Unlike the A sample, the B sample includes too much of the general plot description and not enough specific plot details to exemplify the character’s deceitful acts and their meaning. For example, the writer concludes that the effect of the deceit is Jane Eyre’s loss of her “true self with God”. It’s unclear what this fact exemplifies in the paragraph since the responder merely deems it vaguely as a “negative effect”. It’s not an apt detail to show Rochester’s motive either.

Like the B essay, sample C also spends too much time plot summarizing. Paragraph 2 recaps how Miss Havisham lures in Pip into her undisclosed scheme. By paragraph 3, the reader understands that Pip was deceived by the Estella somehow through Miss Havisham’s doings. Since the details are few, and the writing is difficult to comprehend, the writer shows neither Miss Havisham’s motive nor the meaning of deception in the novel.

Discussion is Crucial to Connect Your Details and Examples to Your Argument Points

Rather than merely summarizing plot, as the B and C samples do, the A response spends time thoroughly discussing the meaning of the details used to exemplify his or her assertions. For example, the third paragraph begins with the point that Clyde’s dishonesty plays a crucial role in the novel’s critique of capitalism. The writer explains that the murder of his lover shows Clyde’s downward moral spiral from the beginning until the end of the novel. The moral decay, the student goes on to explain, results from wealth and a “greed-driven” capitalist society. The presentation of the assertion (moral decline), the example (the murder), and the meaning (capitalist greed rots the man’s morals) tightly connects by the explanation of how one thing ties to the other.

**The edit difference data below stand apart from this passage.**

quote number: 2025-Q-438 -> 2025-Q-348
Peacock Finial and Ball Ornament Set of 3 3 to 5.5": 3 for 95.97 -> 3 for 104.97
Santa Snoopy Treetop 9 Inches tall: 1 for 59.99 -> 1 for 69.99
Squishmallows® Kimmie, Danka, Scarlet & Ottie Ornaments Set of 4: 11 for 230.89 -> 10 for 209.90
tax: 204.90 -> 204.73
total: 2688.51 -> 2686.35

The A sample writer follows the same pattern throughout the essay: assertion, example, explanation of how the example and assertion cohere, tying both into the thesis about capitalist greed and moral decline. Weaving the well-chosen details into the discussion to make reasonable conclusions about what they prove is the formula for an orderly, coherent argument. The writer starts each paragraph with a topic sentence that supports the thesis set out in the introduction, followed by a sentence that explains and supports the topic sentence in furtherance of the argument.

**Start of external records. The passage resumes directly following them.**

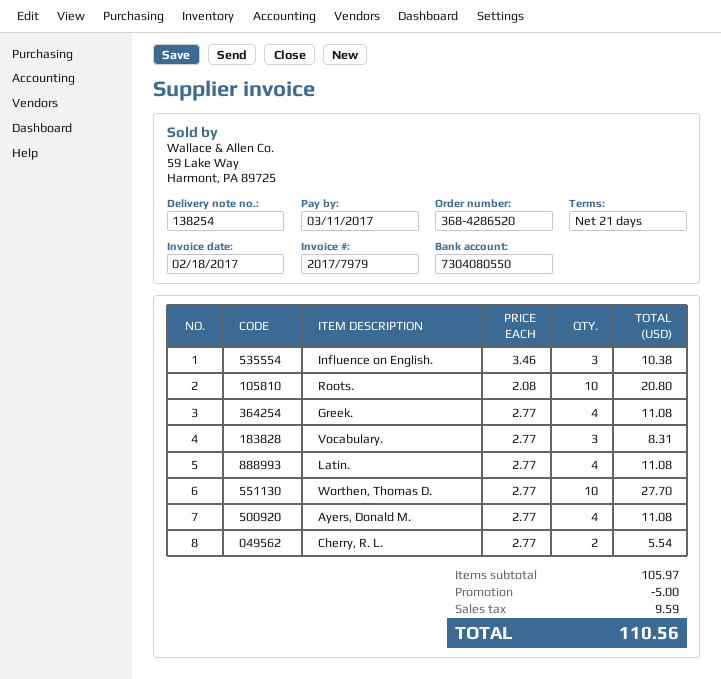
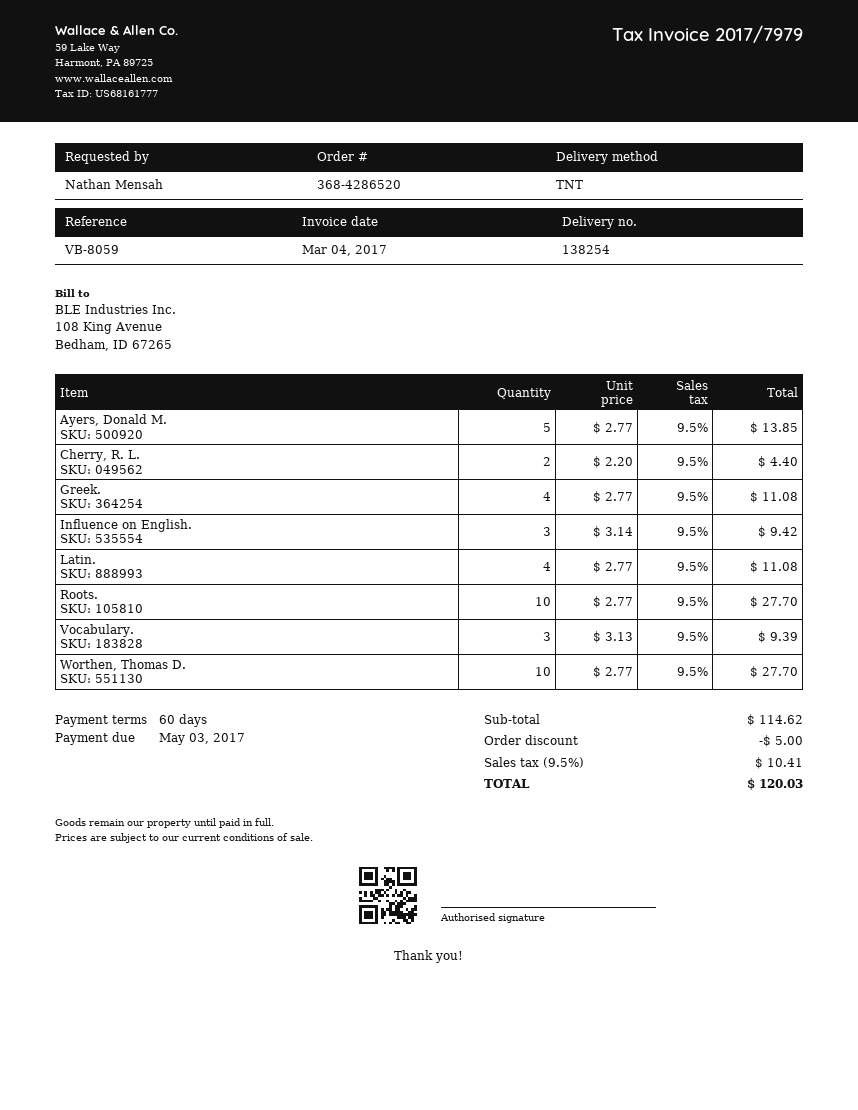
invoice date: 2017-02-18 -> 2017-03-04
payment terms: 21 days -> 60 days
due date: 2017-03-11 -> 2017-05-03
Influence on English.: 3 x 3.46 = 10.38 -> 3 x 3.14 = 9.42
Roots.: 10 x 2.08 = 20.80 -> 10 x 2.77 = 27.70
Vocabulary.: 3 x 2.77 = 8.31 -> 3 x 3.13 = 9.39
Ayers, Donald M.: 4 x 2.77 = 11.08 -> 5 x 2.77 = 13.85
Cherry, R. L.: 2 x 2.77 = 5.54 -> 2 x 2.20 = 4.40
subtotal: 105.97 -> 114.62
tax: 9.59 -> 10.41
total: 110.56 -> 120.03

On the other hand, the B response begins the final paragraph with a statement about Rochester’s selfishness without furthering that idea. The next sentence asserts that Rochester had no right to be disloyal to his wife, despite her lunacy, and the following sentences list other deceitful acts Rochester shouldn’t have committed. However, the reader gets no explanation of how these deceptions exemplify Rochester’s selfishness. One can assume, but the connections are not explicit. Likewise, the C sample provides no link between the fraud, which is unclear itself, and the plot details the test taker relates.

Write a Brief Conclusion

While it’s more important to provide a substantive, organized, and clear argument throughout the body paragraphs than it is to conclude, a conclusion provides a satisfying rounding out of the essay and last opportunity to hammer home the content of the preceding paragraphs. If you run out of time for a conclusion because of the thorough preceding paragraphs, that is not as fatal to your score as not concluding or not concluding as robustly as the A essay sample.

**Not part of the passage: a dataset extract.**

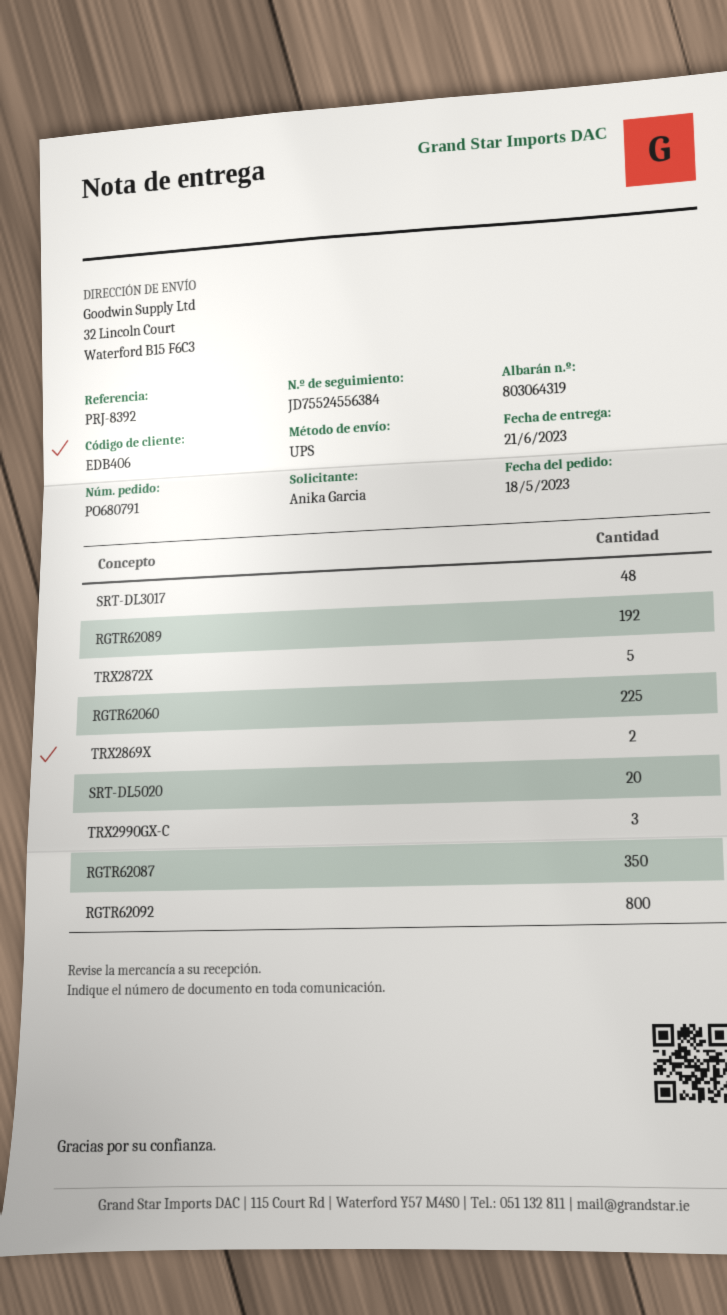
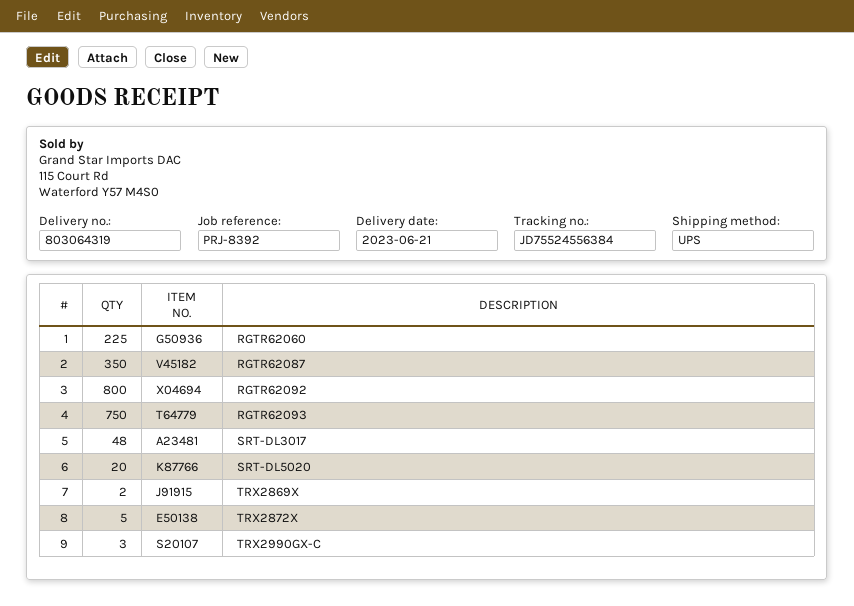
RGTR62089: 192 -> none
RGTR62093: none -> 750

The A response not only reiterates the point about capitalism’s damaging effects but places it in a new light by aligning it with Clyde’s fateful decline in the novel. The writer summarizes the deeds, attitudes, and motivation of the main character to repeat the thesis from the introduction with more elaboration: Dreiser’s novel (incorrectly spelled An American Tradgedy) warns readers about the spiritual decline of a culture that promotes the insatiable desire to have it all.

The B response attempts to tie up the motives and effects of the deceit in a shotgun of fact spraying without actually concluding. In fact, most of the substantive argument is in the last paragraph about Rochester’s reason for his deceit (his wife’s insanity) and what he learned (patience and God’s wishes). However, since the essay lacked focus throughout, the ending observations don’t round out the essay by a return to the beginning. It merely summarizes the character’s changes.

Write in Complete Sentences With Proper Punctuation and Compositional Skills

Though pressed for time, it’s important to write an essay with crisp, correctly punctuated sentences and properly spelled words. Strong compositional skills create a favorable impression to the reader, like using appropriate transitions or signals (however, therefore) to tie sentences and paragraphs together, making the relationships between sentences clear (“also”–adding information, “however”–contrasting an idea in the preceding sentence).

Starting each paragraph with a clear, focused topic sentence that previews the main idea or focus of the paragraph helps you the writer and the reader keep track of each part of your argument. Each section furthers your points on the way to convincing your reader of your argument. If one point is unclear, unfocused, or grammatically unintelligible, like a house of cards, the entire argument crumbles. Excellent compositional skills help you lay it all out orderly, clearly, and fully.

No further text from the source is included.